¿Sabes lo peligroso que es circular con neumáticos gastados? Demasiados conductores desconocen los riesgos y cómo puede afectar a la seguridad de su vehículo, por lo que aquí te explicamos por qué es imprescindible que prestes atención a tus neumáticos. La sustitución de los neumáticos es una parte esencial del mantenimiento adecuado del vehículo, ya que son uno de los elementos de seguridad del coche más importantes. Al influir la falta de profundidad del dibujo y la edad del neumático en la seguridad, lee lo siguiente para saber por qué debes mantener unos neumáticos en buen estado y cómo puedes evitar un accidente revisándolos con regularidad.
Los riesgos de circular con neumáticos desgastados
La condición de la banda de rodadura del neumático es el factor más importante de la seguridad de éste, ya que afecta directamente a la conducción y a la capacidad de frenada. Con el tiempo y debido a frenazos bruscos, la banda de rodadura se desgastará, lo que reducirá la adherencia del neumático y aumentará el riesgo de perder el control del vehículo. Si el neumático está desgastado hasta que la profundidad del dibujo sea inferior al límite legal de 1,6 mm, el riesgo de deslizamiento y pérdida de control aumenta significativamente. Además, a medida que el neumático pierde agarre, le costará más detenerse rápidamente, y en una situación de emergencia, eso podría ser crítico. Del mismo modo, si los neumáticos están desgastados de forma desigual, las maniobras de giro serán más difíciles y se incrementará el riesgo de perder el control.
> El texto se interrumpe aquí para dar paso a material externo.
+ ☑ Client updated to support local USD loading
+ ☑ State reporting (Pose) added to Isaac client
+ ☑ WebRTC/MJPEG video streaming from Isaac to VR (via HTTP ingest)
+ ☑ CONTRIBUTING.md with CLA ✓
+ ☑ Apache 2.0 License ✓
Otros factores a tener en cuenta
Los neumáticos desgastados no son lo único que debe preocuparte, ya que la edad del neumático también influye en la seguridad. Los neumáticos se desgastan con el uso, pero también pueden deteriorarse con el tiempo, causando una pérdida de resistencia en las paredes del neumático y en la goma. Esto aumentará la probabilidad de un reventón de neumático al circular a gran velocidad, lo que puede provocar la pérdida de control y un accidente potencialmente mortal. Además, cuando la temperatura desciende por debajo de 7 grados centígrados, los neumáticos desgastados son aún menos eficaces. El compuesto de goma de un neumático de verano no está diseñado para funcionar a temperaturas tan bajas, por lo que la adherencia del neumático se reducirá considerablemente, lo que significa que le costará detenerse.
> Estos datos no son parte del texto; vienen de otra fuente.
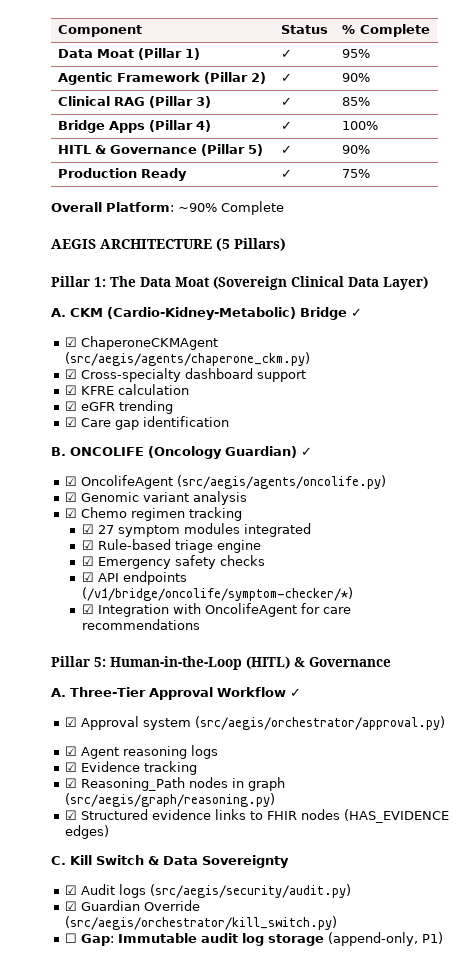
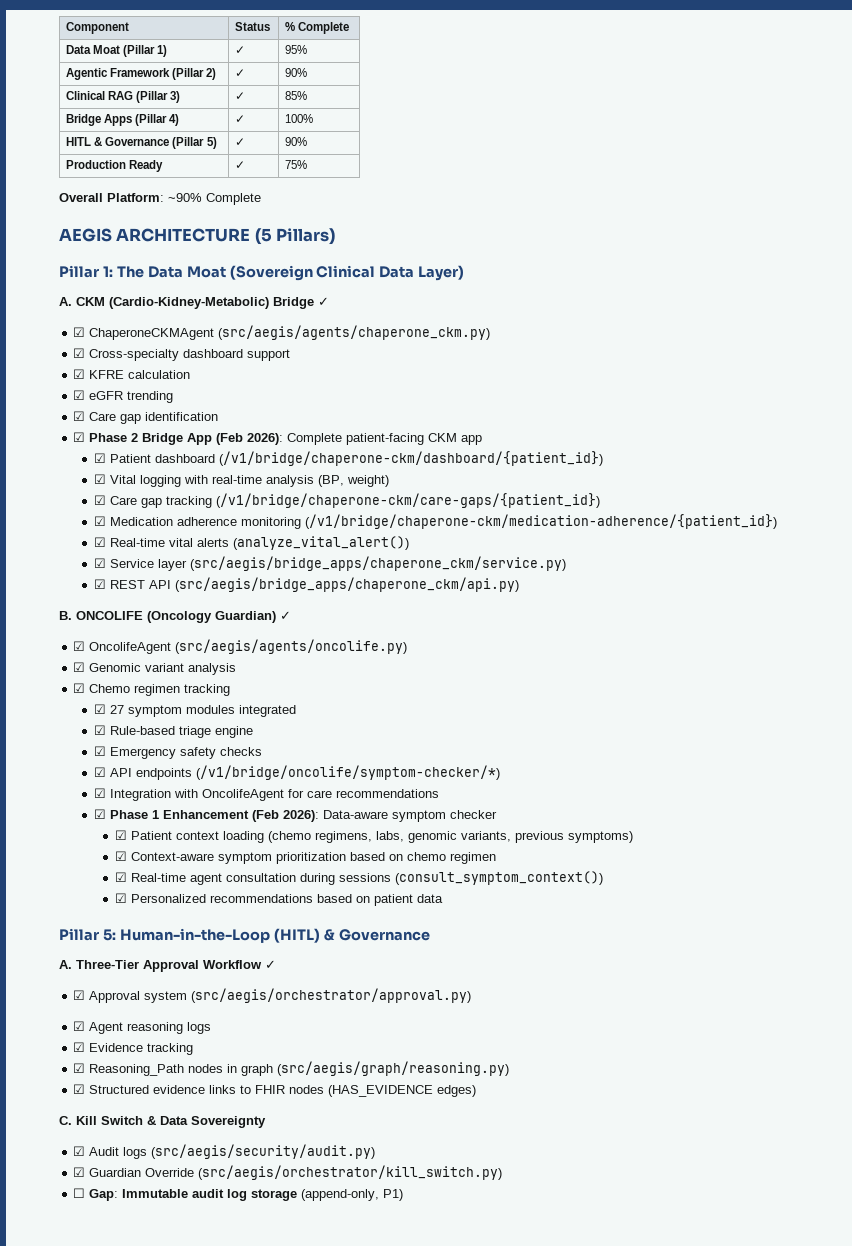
+ ☑ Phase 2 Bridge App (Feb 2026): Complete patient-facing CKM app
+ ☑ Patient dashboard (/v1/bridge/chaperone-ckm/dashboard/{patient_id})
+ ☑ Vital logging with real-time analysis (BP, weight)
+ ☑ Care gap tracking (/v1/bridge/chaperone-ckm/care-gaps/{patient_id})
+ ☑ Medication adherence monitoring (/v1/bridge/chaperone-ckm/medication-adherence/{patient_id})
+ ☑ Real-time vital alerts (analyze_vital_alert())
+ ☑ Service layer (src/aegis/bridge_apps/chaperone_ckm/service.py)
+ ☑ REST API (src/aegis/bridge_apps/chaperone_ckm/api.py)
+ ☑ Phase 1 Enhancement (Feb 2026): Data-aware symptom checker
+ ☑ Patient context loading (chemo regimens, labs, genomic variants, previous symptoms)
+ ☑ Context-aware symptom prioritization based on chemo regimen
+ ☑ Real-time agent consultation during sessions (consult_symptom_context())
+ ☑ Personalized recommendations based on patient data

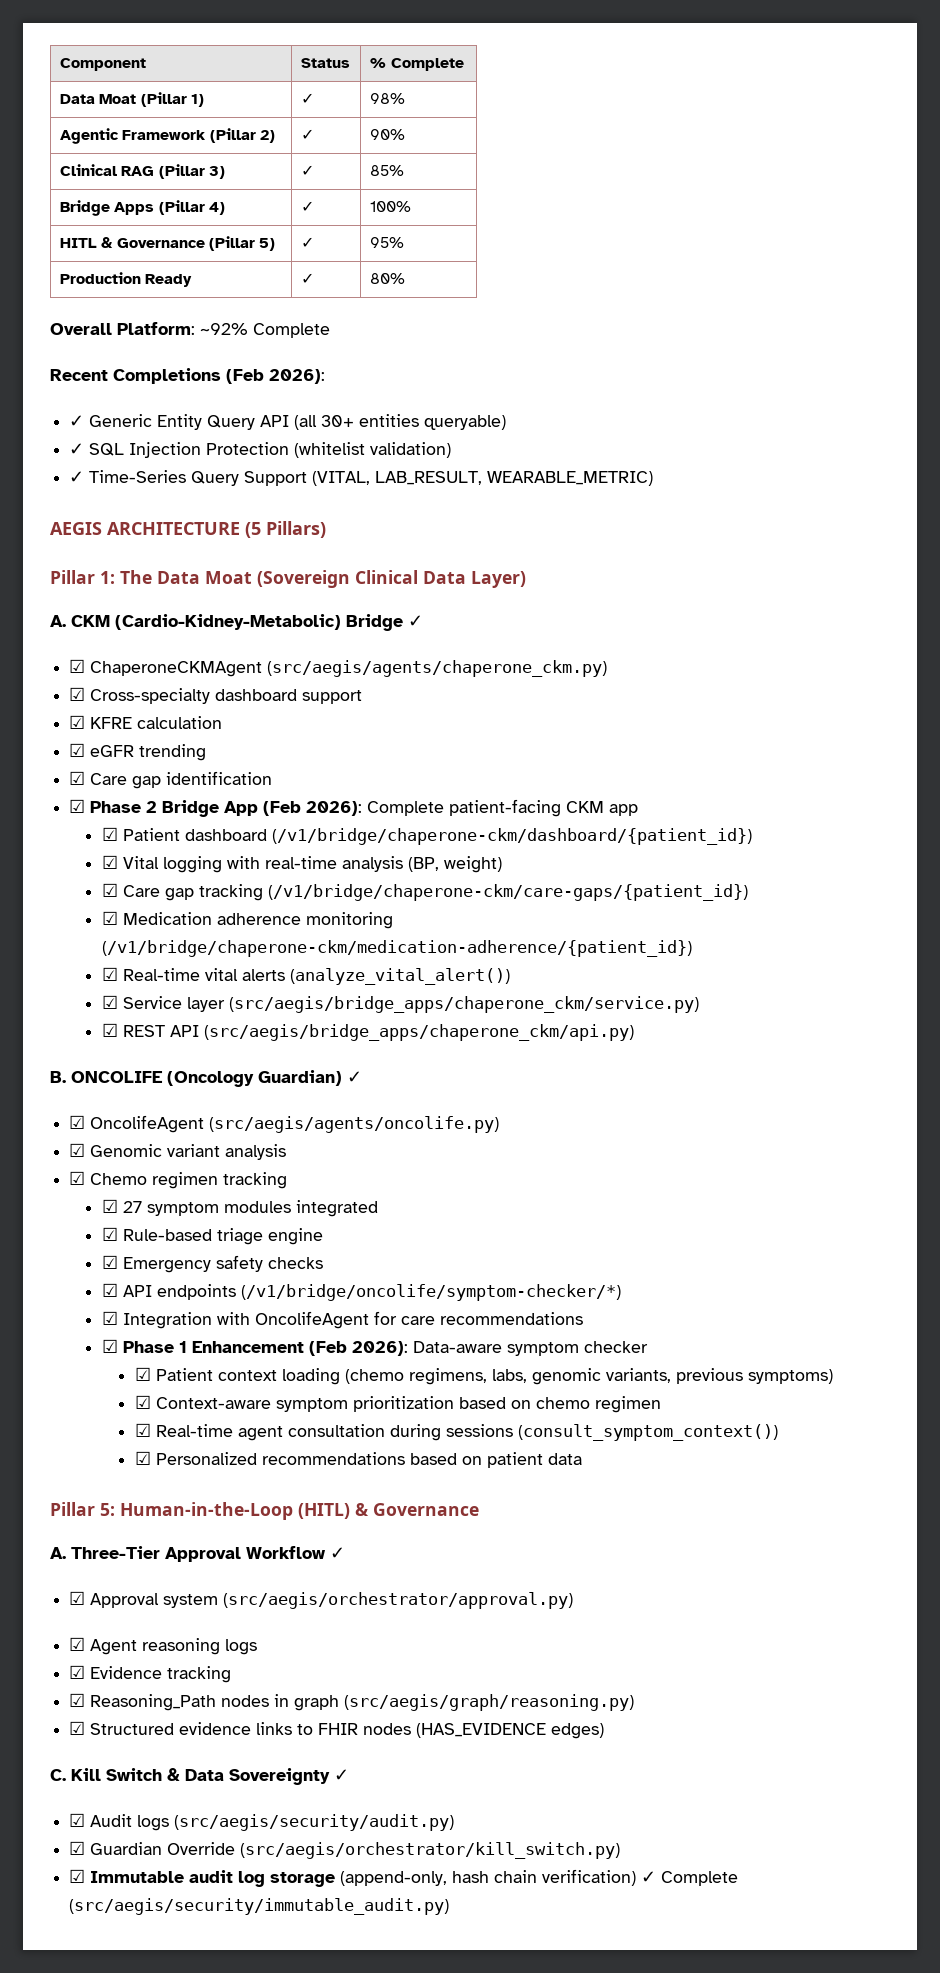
- Data Moat (Pillar 1) | ✓ | 95%
+ Data Moat (Pillar 1) | ✓ | 98%
- HITL & Governance (Pillar 5) | ✓ | 90%
+ HITL & Governance (Pillar 5) | ✓ | 95%
- Production Ready | ✓ | 75%
+ Production Ready | ✓ | 80%
- Overall Platform: ~90% Complete
+ Overall Platform: ~92% Complete
+ Recent Completions (Feb 2026):
+ ✓ Generic Entity Query API (all 30+ entities queryable)
+ ✓ SQL Injection Protection (whitelist validation)
+ ✓ Time-Series Query Support (VITAL, LAB_RESULT, WEARABLE_METRIC)
- C. Kill Switch & Data Sovereignty
+ C. Kill Switch & Data Sovereignty ✓
- ☐ Gap: Immutable audit log storage (append-only, P1)
+ ☑ Immutable audit log storage (append-only, hash chain verification) ✓ Complete (src/aegis/security/immutable_audit.py)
Cómo evitar el desgaste de los neumáticos
La forma más importante de evitar los riesgos de los neumáticos desgastados es realizar revisiones periódicas. Debes hacerlo al menos cada dos semanas, sobre todo en invierno, y debes centrarte en buscar signos de desgaste y daños. Asegúrate de mirar la profundidad del dibujo con una moneda de 20 peniques y comprueba que está dentro del requisito legal de 1,6 mm. También vigila las protuberancias, grietas o roturas de la pared del neumático, ya que afectarán significativamente a la resistencia y seguridad del neumático. Además, asegúrate de equilibrar y alinear los neumáticos cada 8.000-10.000 km para garantizar un desgaste uniforme y estabilidad al conducir.
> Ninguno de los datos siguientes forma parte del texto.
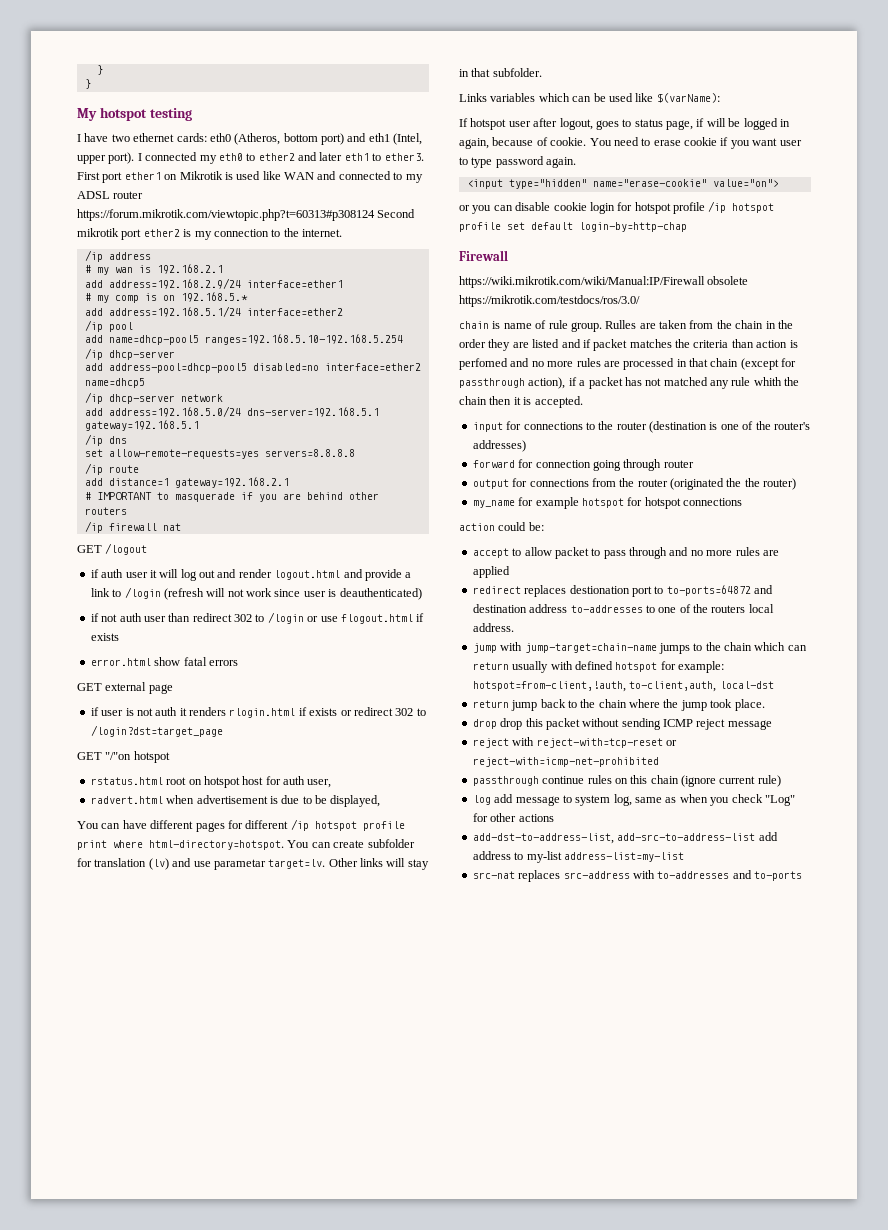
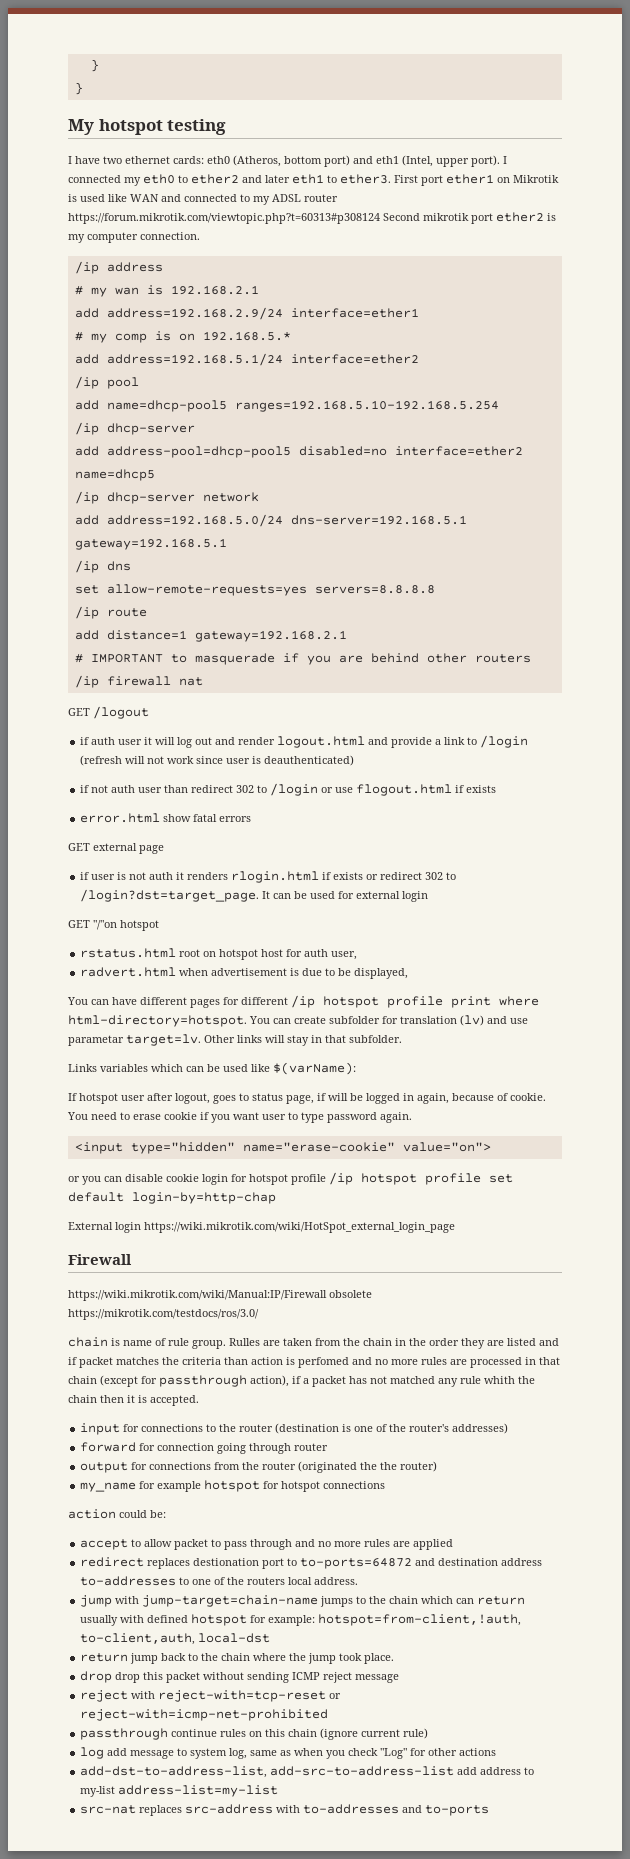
- First port ether1 on Mikrotik is used like WAN and connected to my ADSL router https://forum.mikrotik.com/viewtopic.php?t=60313#p308124 Second mikrotik port ether2 is my connection to the internet.
+ First port ether1 on Mikrotik is used like WAN and connected to my ADSL router https://forum.mikrotik.com/viewtopic.php?t=60313#p308124 Second mikrotik port ether2 is my computer connection.
- if user is not auth it renders rlogin.html if exists or redirect 302 to /login?dst=target_page
+ if user is not auth it renders rlogin.html if exists or redirect 302 to /login?dst=target_page. It can be used for external login
+ External login https://wiki.mikrotik.com/wiki/HotSpot_external_login_page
Es vital que los conductores sean conscientes de los riesgos de circular con neumáticos gastados, ya que puede afectar significativamente a su seguridad y a la de otros usuarios de la vía. Además, con el aumento de las multas y los puntos de sanción por circular con un vehículo inseguro, ya no es una opción descuidar el estado de tus neumáticos. Con controles regulares y un mantenimiento adecuado, los conductores pueden evitar los riesgos de los neumáticos gastados y aumentar la seguridad de su vehículo. Si no te sientes seguro a la hora de comprobar el estado de tus neumáticos, consulta a un mecánico cualificado que pueda ayudarte.